Mozilla is working on a new usability feature in its open source Firefox web browser that can automate interactions with so-called Cookie banners on websites.
This is honestly a nightmare for developers who rely on telemetry and metrics to identify issues and bugs that are otherwise "silent".
Just because your app doesn't throw errors doesn't mean the code isn't flawed and trapping users within a part of the experience that they cannot fix or leave.
I cant speak for every team in every company, but there's very little to no interest in "harvesting" your "data" for profit.
We just want to figure out what broke and how we correct it ASAP.
Of course. The well has been poisoned, and there's no way to know what any company's actually doing behind the scenes. I'm just lamenting that it had to come to this.
The trick here is clearly defining PII. Anything that could uniquely identify you and be linked to other sources tends to be problematic.
So IP address? Not guaranteed to be unique so not super useful as a session identifier anyway, but IP could be used to cross reference data from other sources that could identify a individual.
Dropping a totally random session cookie? Not allowed because cookies from your domain are now blocked.
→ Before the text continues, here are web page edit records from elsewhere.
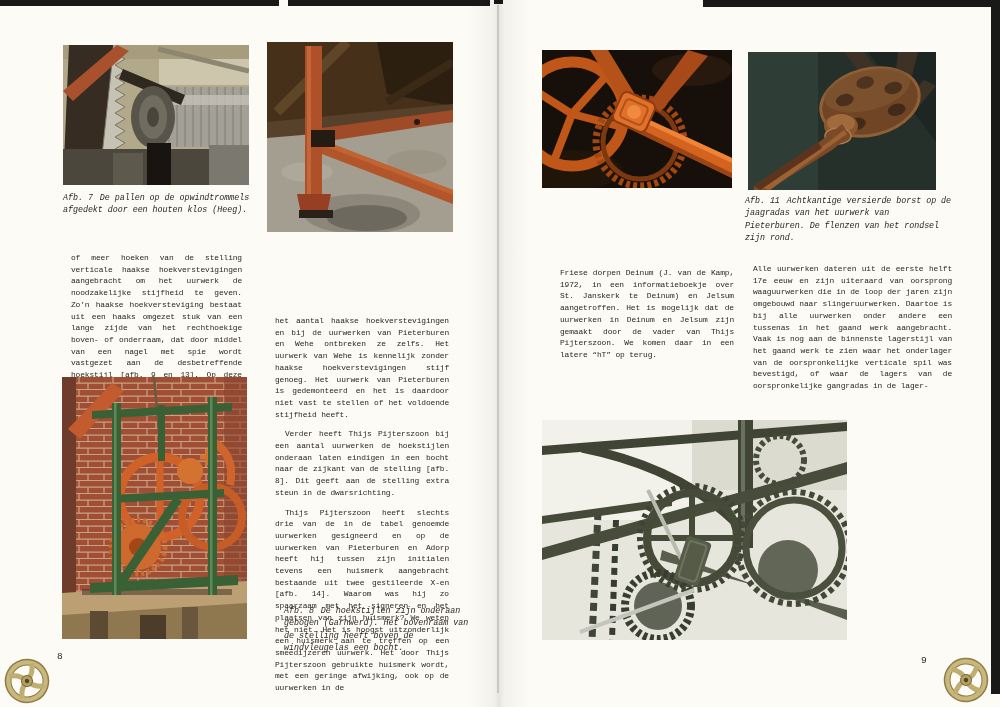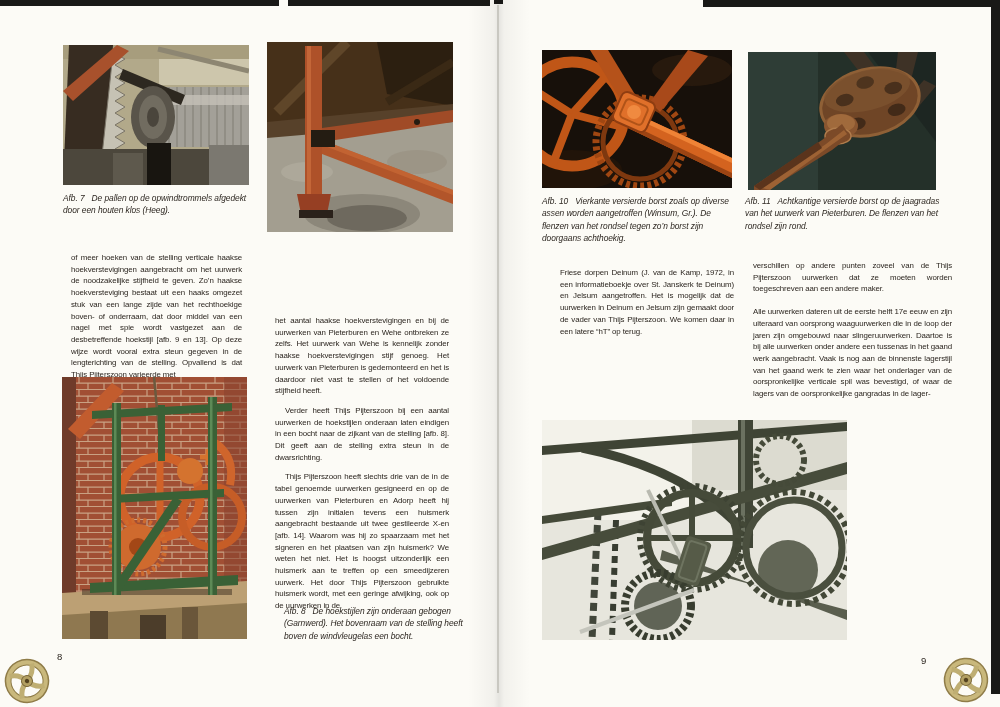"Afb. 7 De pallen op" .stage { font-family: Liberation Sans, sans-serif -> Liberation Mono, monospace }
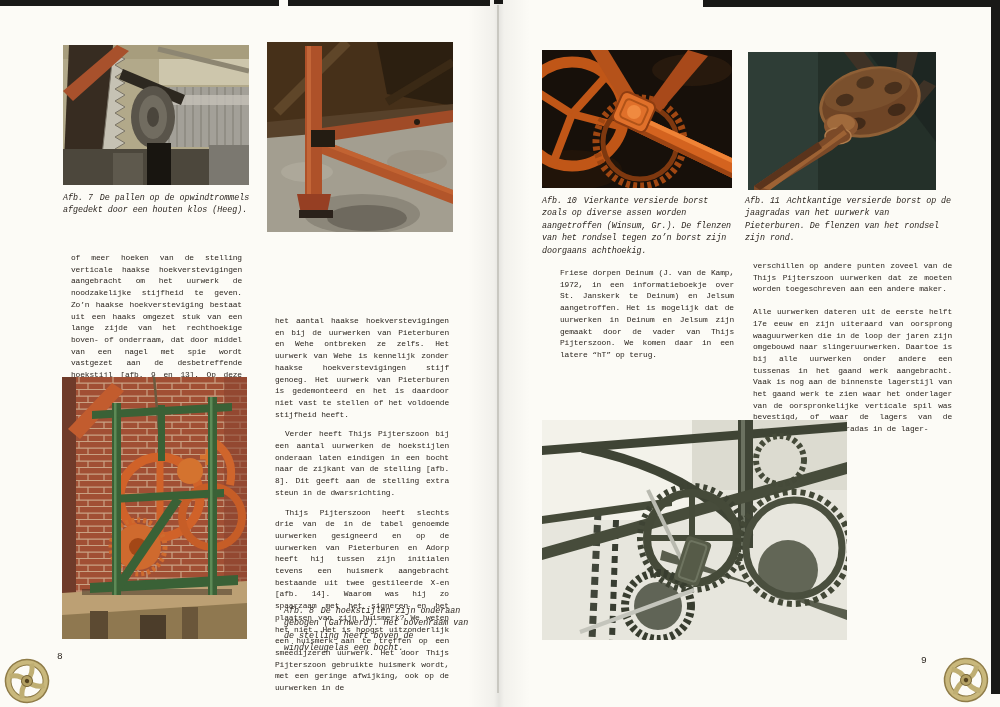"Afb. 10 Vierkante versierde borst" div.abs { html: <div> <span>Afb. 10</span><span>Vierkante versierde borst zoals op diverse assen worden aangetroffen (Winsum, Gr.). De flenzen van het rondsel tegen zo’n borst zijn doorgaans achthoekig.</span> </div> -> none }
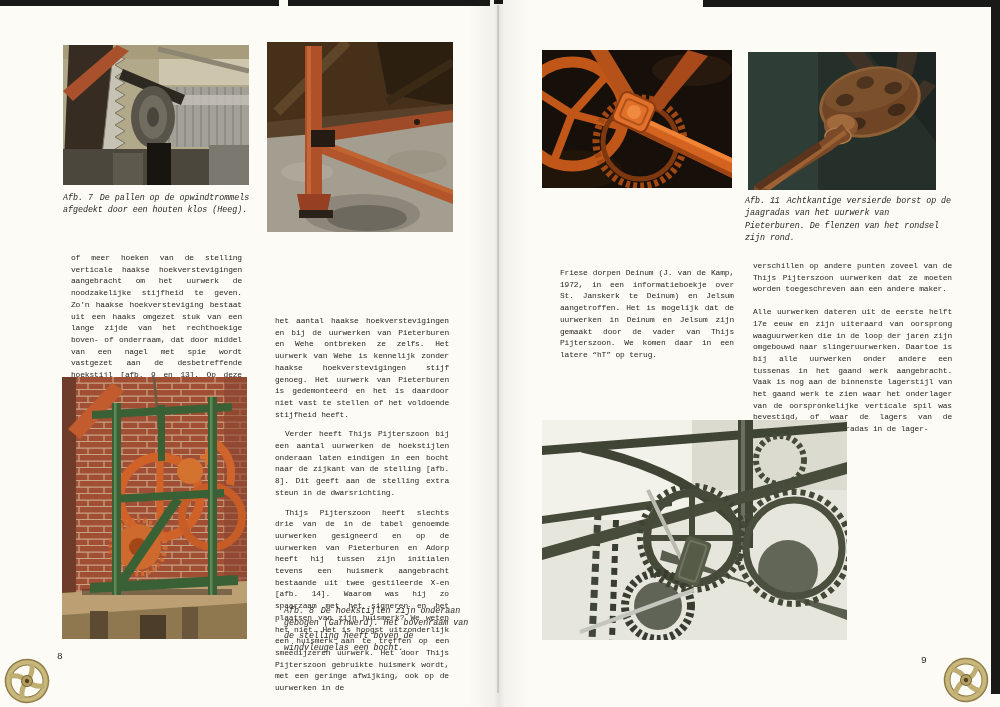"verschillen op andere punten zoveel" p { html: <p>verschillen op andere punten zoveel van de Thijs Pijterszoon uurwerken dat ze moeten worden toegeschreven aan een andere maker.</p> -> none }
It's really frustrating to hear from your users in the UK about some problems they're having but you have zero logging, analytics, or anything from sessions in the UK because Sentry, GA, Datadog, whatever are all being blocked because they can't drop cookies that they need to group messages and so on by session. Even if that session is considered totally anonymous to you, that doesn't matter because the whole thing is a scoarched earth policy.